Authors: Ogata, T  Oishi, Y  Roy, RR  Ohmori, H 
Citation: Ogata T, etal., J Appl Physiol (1985). 2003 Sep;95(3):1279-86.
Pubmed: (View Article at PubMed) PMID:12909603
DOI: Full-text: DOI:10.1152/japplphysiol.00353.2003

The purpose of the present study was to determine whether endogenous factor(s) contributes to the expression of heat shock proteins (HSPs) during the early developmental stages of rat skeletal muscles.
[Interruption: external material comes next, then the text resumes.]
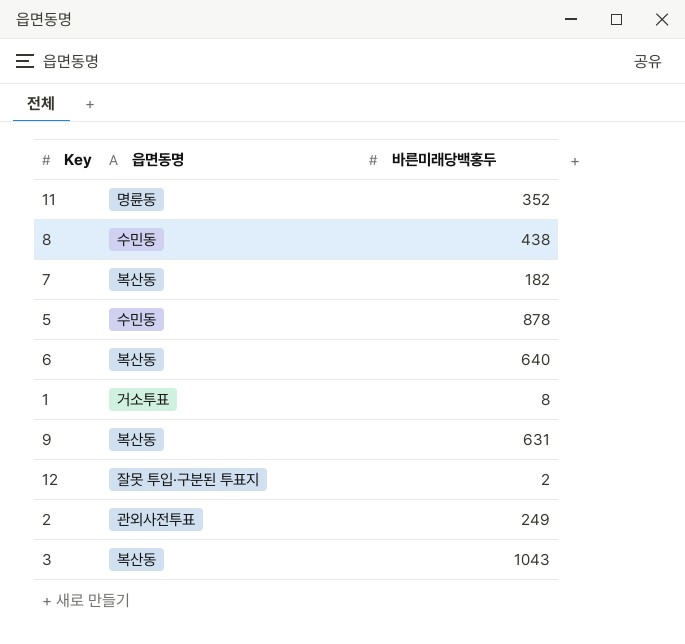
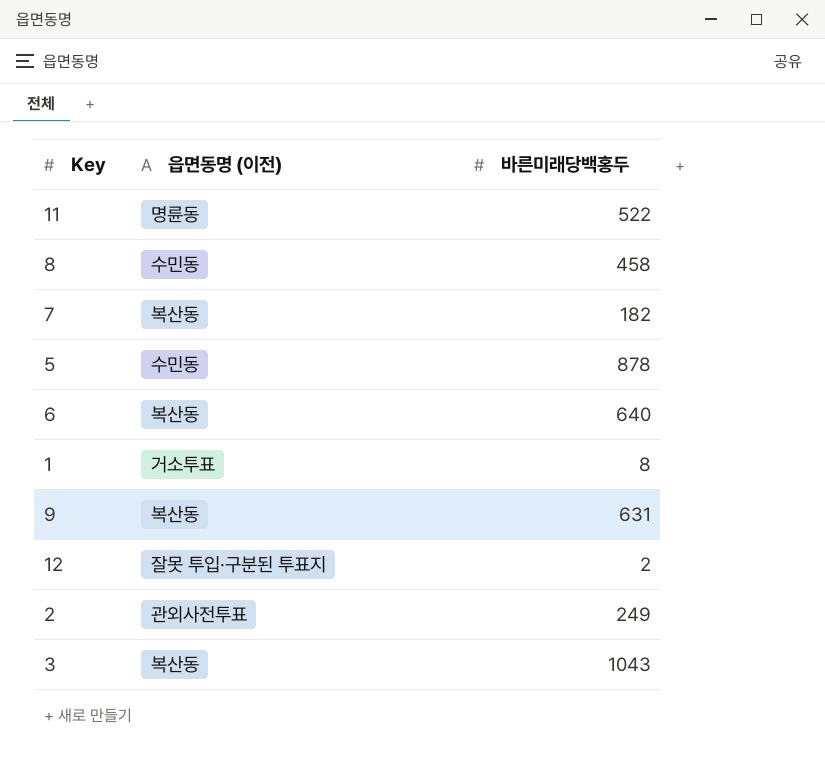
column name: 읍면동명 -> 읍면동명 (이전)
11 | 바른미래당백홍두: 352 -> 522
8 | 바른미래당백홍두: 438 -> 458

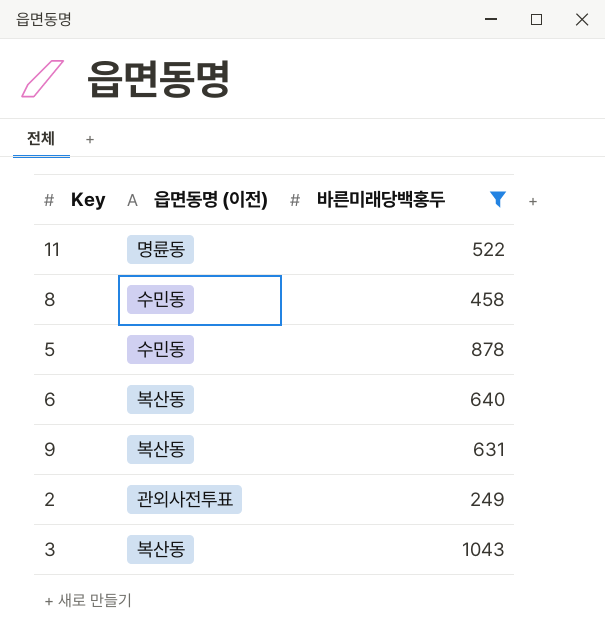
filter: none -> 바른미래당백홍두 >= 249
HSP72 was expressed in both the soleus and plantaris muscles at embryonic day 22 (E22). On the basis of myosin heavy chain (MHC) immunohistochemistry, HSP72 was specifically expressed in slow type I fibers in both muscles. These slow fibers were observed throughout the entire cross section of the soleus muscle and only in the deep region (close to the bone) of the plantaris muscle. These results indicate that the expression of HSP72 is related to endogenous factors associated with type I fibers, because E22 rats have minimal exogenous influences and the soleus and plantaris muscles of E22 rats have similar metabolic and contractile profiles at this stage of development. We then examined the changes in HSP72 and heat shock cognate (HSC) 73 in the same two muscles from E22 to postnatal day 56 via Western blotting. The level of HSP72 in the soleus muscle gradually increased in parallel with the increment in the type I MHC isoform. Compared with the soleus, only a small amount of HSP72 could be detected in the plantaris muscle throughout the developmental period. For both muscles, HSC73 reached levels observed in adult muscles at postnatal day 3, and these levels were unchanged thereafter. These results indicate that the expression of HSP72, but not HSC73, is influenced by both endogenous and exogenous factors during the embryonic and early developmental periods.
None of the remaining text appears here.